Денни с год как женился; он жил в Монтгомери, изучал право.
— Понятно, — сказал я. — Значит, она не…
Но в этом тоже не было необходимости; Джек Вайт должен был приехать сюда еще до часу и сообщить им. И потом тетя Дженни ничего не ответила. Она могла бы солгать мне, но не стала, сказала:
— Подойди сюда. — Я подошел к ее креслу. — Стань на колени. Мне не видно тебя.
— Хотите лампу?
— Нет. Стань на колени. — Так что я стал на колени рядом с ее креслом. — Значит, ты совершенно прекрасно провел субботний день, правда? Расскажи мне. — Тут она опустила руки мне на плечи. Я видел, как ее руки поднялись, кажется, она пыталась их остановить; я чувствовал их на своих плечах, словно у них была своя, независимая жизнь, и они пытались сделать что-то, чему она — ради меня — старалась помешать, воспрепятствовать. Потом она сдалась или, может, ей не хватило силы, потому что руки поднялись и с двух сторон крепко сжали мое лицо, и внезапно, как смех Друсиллы, по ее лицу хлынули и покатились слезы.

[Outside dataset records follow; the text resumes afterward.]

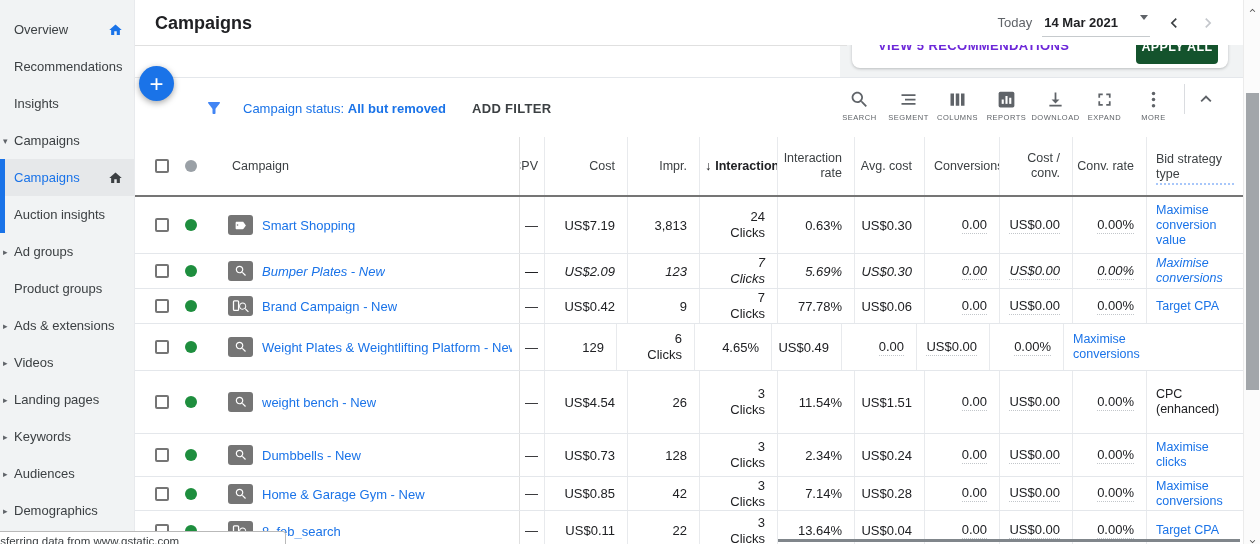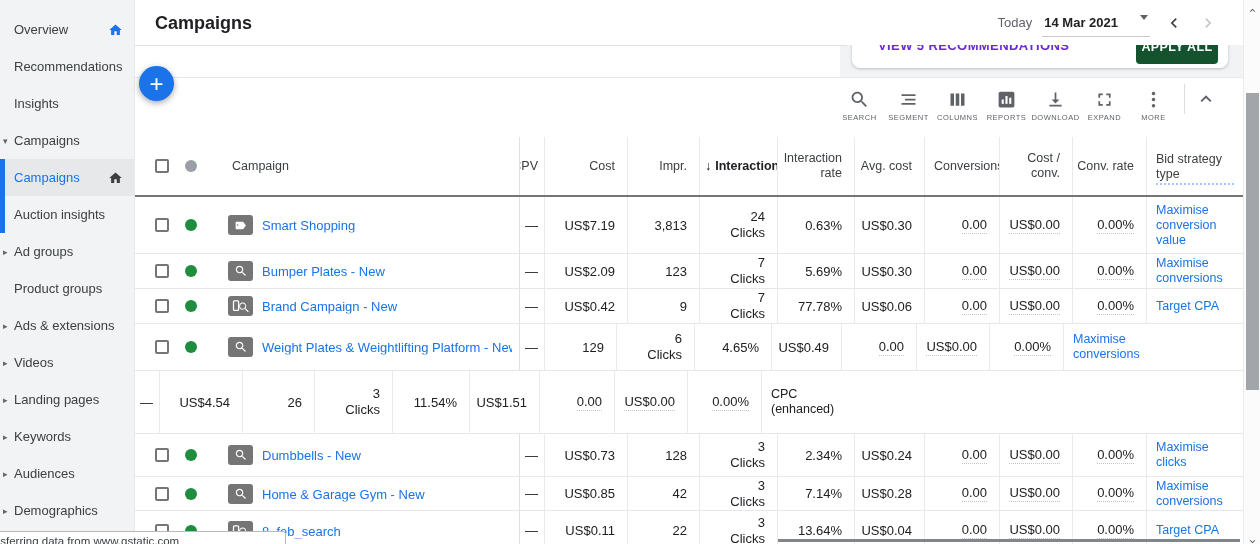"Campaign status: All but removed" div.filter-zone { html: none -> <div> <span> <svg> <path></path> </svg> </span> <span><span>Campaign status:</span>&nbsp;<b>All but removed</b></span> <span>ADD FILTER</span> </div> }
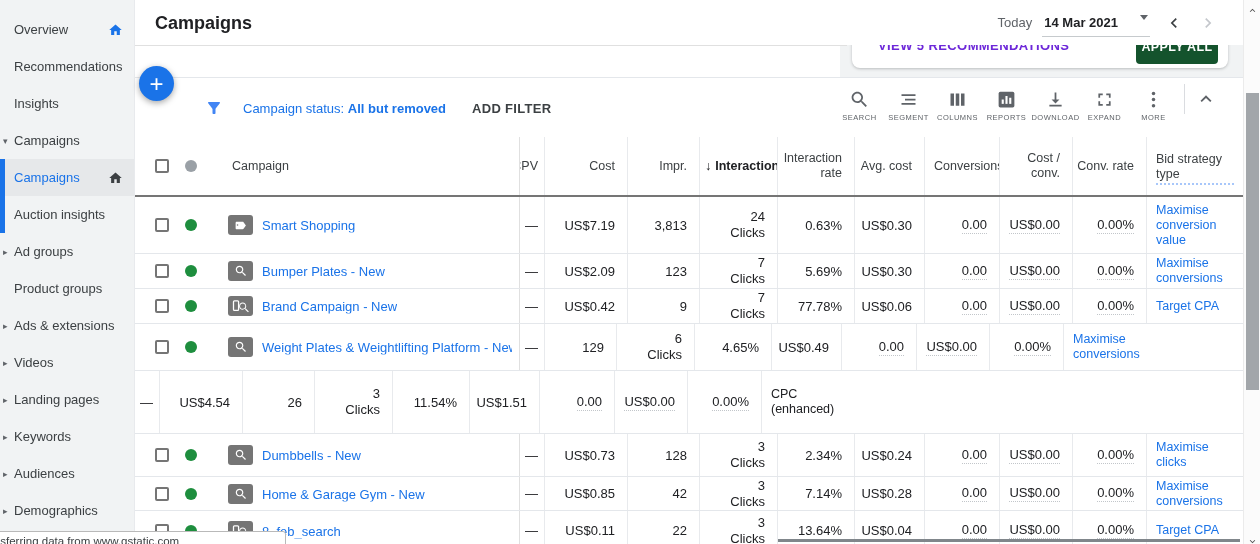"Bumper Plates - New" div.trow { font-style: none -> italic }
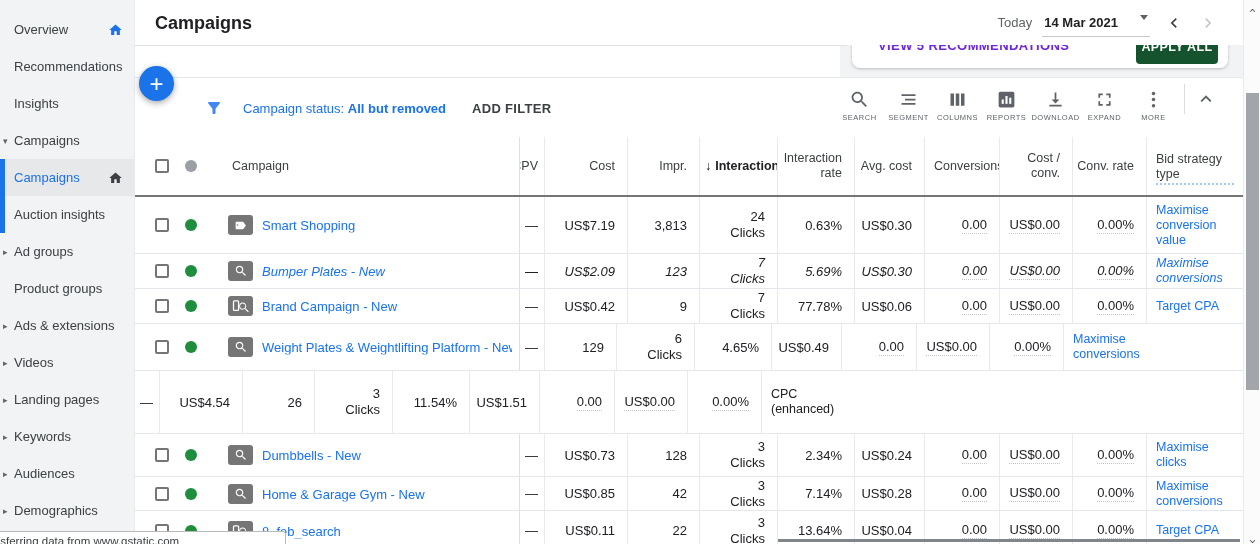"weight bench - New" div.cell { html: none -> <div> <span></span> <span></span> <span> <svg> <path></path> </svg> </span> <a>weight bench - New</a> </div> }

— О будьте прокляты, Сарторисы! — произнесла она. — Будьте прокляты! Прокляты!
Когда я проходил через зал, в столовой зажегся свет, и я услышал, как Лувиния накрывает к ужину. Так что лестница была освещена неплохо. Но в верхнем зале было темно. Я увидел, что дверь в ее комнату отворена (тем безошибочно угадываемым образом, каким бывает отворена дверь в комнату, где больше никто не живет), и я понял, что не поверил в то, что она уехала. Я туда и заглядывать не стал — к себе направился; вошел. Довольно долгое время мне казалось: тот запах, который я слышу, это запах вербены у меня в петлице. До тех пор казалось, пока, пройдя через комнату, я не взглянул на подушку, на которой лежала одинокая веточка вербены (не глядя, Друсилла срывала по полдюжины таких веточек, все одна к одной и почти что одинаковой формы, словно отштамповали машиной) и наполняла всю комнату, сумерки, вечер тем единственным ароматом, который только и можно, по ее словам, уловить сквозь запах лошадей.